After several months of breaking the law, the episode of the Constitutional Court concludes. Pedro Sánchez has shown, once again, that he has more lives than a cat. Good enough to perform in a three-ring circus, he can give his captors the slip even when seemingly well tied-up and, like it or not, his ability to take matters to the limit, with an attitude that seems suicidal and, turning everything on its head, ends up working out for him. Someone once told me that to understand Sánchez you had to start by knowing that the Spanish prime minister had already returned from the dead - a reference to his dismissal from and return to the position of PSOE general secretary - and that, from there on, he has nothing to lose, since everything that follows is a bonus. The truth is that whether or not this assessment is more or less correct, the Constitutional Court will be progressive, when the stakes were not clearly in his favour. And maybe, in the end - who knows? - the dreaded modification of the law of the Constitutional Court that was intended to change the rules on the election of its members in the legislative chambers, going from a three-fifths to a simple majority, will end up as waste paper.

Sánchez, the juggler, closes the year having overcome the attempts to block him by, first, the Catalan Republican Left (ERC), then, the judges, and finally, the economic recession. On all three fronts, the scene is better than a few months ago. He has resolved the sedition question, as Europe asked him to. He has resolved the Constitutional Court, as Europe forced him to do.

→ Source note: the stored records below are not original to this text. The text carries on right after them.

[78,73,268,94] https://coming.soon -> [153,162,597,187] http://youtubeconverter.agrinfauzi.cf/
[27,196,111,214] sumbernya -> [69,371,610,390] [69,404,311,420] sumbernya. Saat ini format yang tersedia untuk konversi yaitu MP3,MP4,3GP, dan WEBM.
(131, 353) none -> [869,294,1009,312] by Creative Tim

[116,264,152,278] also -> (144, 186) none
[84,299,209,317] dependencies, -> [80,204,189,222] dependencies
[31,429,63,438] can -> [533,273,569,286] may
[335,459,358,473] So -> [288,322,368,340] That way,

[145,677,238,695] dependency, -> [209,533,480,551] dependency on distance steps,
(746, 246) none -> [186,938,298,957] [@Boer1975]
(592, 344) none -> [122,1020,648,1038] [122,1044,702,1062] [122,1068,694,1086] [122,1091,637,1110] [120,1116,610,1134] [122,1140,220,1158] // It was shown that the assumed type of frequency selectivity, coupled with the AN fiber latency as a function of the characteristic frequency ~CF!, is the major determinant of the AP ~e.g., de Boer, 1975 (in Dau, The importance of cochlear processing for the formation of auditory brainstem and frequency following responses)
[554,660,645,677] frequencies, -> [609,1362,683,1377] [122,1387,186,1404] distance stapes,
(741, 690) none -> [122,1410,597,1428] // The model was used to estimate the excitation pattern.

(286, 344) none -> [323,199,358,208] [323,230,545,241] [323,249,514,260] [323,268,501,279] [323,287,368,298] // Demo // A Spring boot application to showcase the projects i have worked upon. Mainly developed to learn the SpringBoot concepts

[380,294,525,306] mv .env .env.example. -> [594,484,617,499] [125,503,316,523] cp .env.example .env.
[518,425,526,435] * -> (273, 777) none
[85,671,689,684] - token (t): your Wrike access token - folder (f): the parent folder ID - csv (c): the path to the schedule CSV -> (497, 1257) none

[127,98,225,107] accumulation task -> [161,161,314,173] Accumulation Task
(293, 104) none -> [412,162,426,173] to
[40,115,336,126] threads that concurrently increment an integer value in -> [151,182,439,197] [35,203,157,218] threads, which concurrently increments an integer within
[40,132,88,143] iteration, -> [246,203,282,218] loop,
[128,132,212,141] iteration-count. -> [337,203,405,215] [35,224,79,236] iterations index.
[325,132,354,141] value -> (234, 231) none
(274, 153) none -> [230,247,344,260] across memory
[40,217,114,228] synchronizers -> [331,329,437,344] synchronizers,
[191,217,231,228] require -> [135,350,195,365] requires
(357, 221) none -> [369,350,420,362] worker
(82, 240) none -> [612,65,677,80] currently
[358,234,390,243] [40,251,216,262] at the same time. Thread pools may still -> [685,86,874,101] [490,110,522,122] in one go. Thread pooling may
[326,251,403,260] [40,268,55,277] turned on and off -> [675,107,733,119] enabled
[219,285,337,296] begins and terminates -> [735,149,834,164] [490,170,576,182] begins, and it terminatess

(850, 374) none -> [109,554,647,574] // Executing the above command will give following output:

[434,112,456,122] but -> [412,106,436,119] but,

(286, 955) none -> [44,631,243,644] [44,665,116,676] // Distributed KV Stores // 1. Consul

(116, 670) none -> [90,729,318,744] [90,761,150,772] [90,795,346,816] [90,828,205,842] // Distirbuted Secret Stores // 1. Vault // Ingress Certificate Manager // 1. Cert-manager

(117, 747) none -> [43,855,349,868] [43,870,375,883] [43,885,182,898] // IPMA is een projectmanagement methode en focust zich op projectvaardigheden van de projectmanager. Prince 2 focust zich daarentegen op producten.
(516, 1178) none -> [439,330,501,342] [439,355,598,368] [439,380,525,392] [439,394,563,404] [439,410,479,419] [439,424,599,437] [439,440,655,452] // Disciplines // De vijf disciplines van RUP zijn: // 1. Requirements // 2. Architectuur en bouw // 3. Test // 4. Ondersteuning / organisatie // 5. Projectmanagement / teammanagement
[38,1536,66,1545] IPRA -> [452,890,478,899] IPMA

He has breathed fresh air into the Spanish economy, with the anti-crisis measures approved this Tuesday by the Spanish government, which abolish VAT on basic foodstuffs, lower VAT on others and incorporate a one-off payment of 200 euros for shopping, all this after last week The Economist magazine ranked Spain as the OECD country with the fourth-best evolution in 2022. And he is set to preside over the European Union during the second half of next year, a situation that will occur for the fifth time in history after those of 1989, 1995, 2002 and 2010. A scenario, in short, that was hardly contemplated at the beginning of the year, and we'll see what influence it all ends up having on the next Spanish elections, which are to be held between end of 2023 and the first two months of 2024.

And in the strictly Catalan chapter, he is bragging that the Catalan independence movement no longer worries Spaniards while ignoring the recent proposal of president Aragonès in which he set out a structure for a new independence referendum. "He can claim what he wants, but it won't happen", was his sentence to conclude the debate. Nor will he bring together the dialogue table between the Spanish and Catalan governments, as he had promised, before December 31st. It is unlikely to meet again and the deadlines to do so will be stretched and stretched until next May's municipal elections are skipped. The tap has been turned off without anyone knowing very clearly if it was ever open and everyone is approaching elections.